What is needed: Keep the wording of each record exactly the same when you repeat it, and leave out pictures.

Source data:
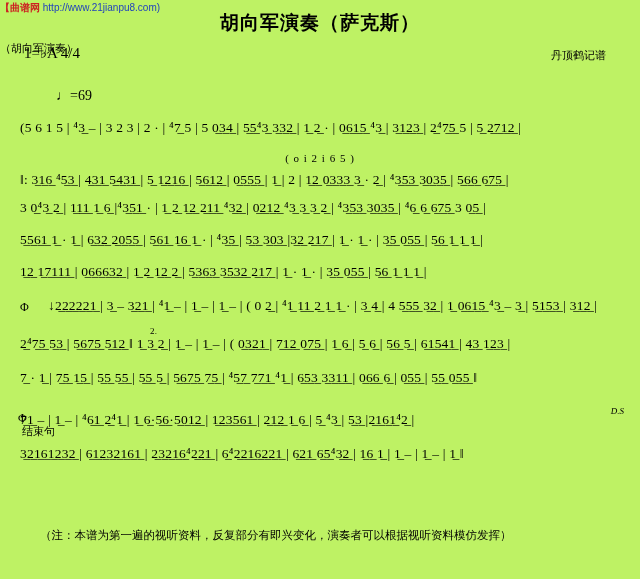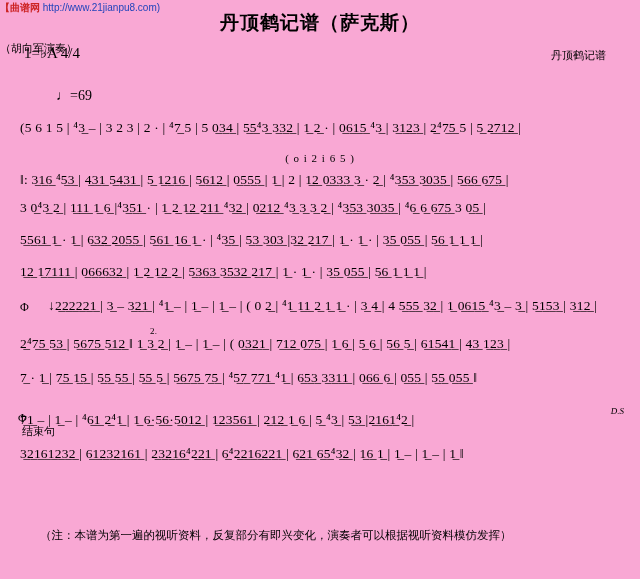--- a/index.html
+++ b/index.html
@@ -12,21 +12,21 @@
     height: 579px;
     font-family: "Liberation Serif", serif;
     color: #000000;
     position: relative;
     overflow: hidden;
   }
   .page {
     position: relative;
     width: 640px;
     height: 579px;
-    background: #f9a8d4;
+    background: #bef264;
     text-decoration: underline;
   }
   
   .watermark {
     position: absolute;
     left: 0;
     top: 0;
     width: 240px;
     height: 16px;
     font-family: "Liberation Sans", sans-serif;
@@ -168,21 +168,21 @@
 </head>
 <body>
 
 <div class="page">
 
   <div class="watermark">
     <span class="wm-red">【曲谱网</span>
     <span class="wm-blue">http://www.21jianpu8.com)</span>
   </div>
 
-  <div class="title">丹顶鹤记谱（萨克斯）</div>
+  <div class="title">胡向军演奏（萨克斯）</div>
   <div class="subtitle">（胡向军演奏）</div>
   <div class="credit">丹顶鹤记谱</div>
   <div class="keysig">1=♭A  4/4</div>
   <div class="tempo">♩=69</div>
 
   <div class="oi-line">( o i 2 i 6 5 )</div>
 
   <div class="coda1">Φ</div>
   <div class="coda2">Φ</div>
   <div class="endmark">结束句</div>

Answer area:
--- a/index.html
+++ b/index.html
@@ -12,21 +12,21 @@
     height: 579px;
     font-family: "Liberation Serif", serif;
     color: #000000;
     position: relative;
     overflow: hidden;
   }
   .page {
     position: relative;
     width: 640px;
     height: 579px;
-    background: #f9a8d4;
+    background: #bef264;
     text-decoration: underline;
   }
   
   .watermark {
     position: absolute;
     left: 0;
     top: 0;
     width: 240px;
     height: 16px;
     font-family: "Liberation Sans", sans-serif;
@@ -168,21 +168,21 @@
 </head>
 <body>
 
 <div class="page">
 
   <div class="watermark">
     <span class="wm-red">【曲谱网</span>
     <span class="wm-blue">http://www.21jianpu8.com)</span>
   </div>
 
-  <div class="title">丹顶鹤记谱（萨克斯）</div>
+  <div class="title">胡向军演奏（萨克斯）</div>
   <div class="subtitle">（胡向军演奏）</div>
   <div class="credit">丹顶鹤记谱</div>
   <div class="keysig">1=♭A  4/4</div>
   <div class="tempo">♩=69</div>
 
   <div class="oi-line">( o i 2 i 6 5 )</div>
 
   <div class="coda1">Φ</div>
   <div class="coda2">Φ</div>
   <div class="endmark">结束句</div>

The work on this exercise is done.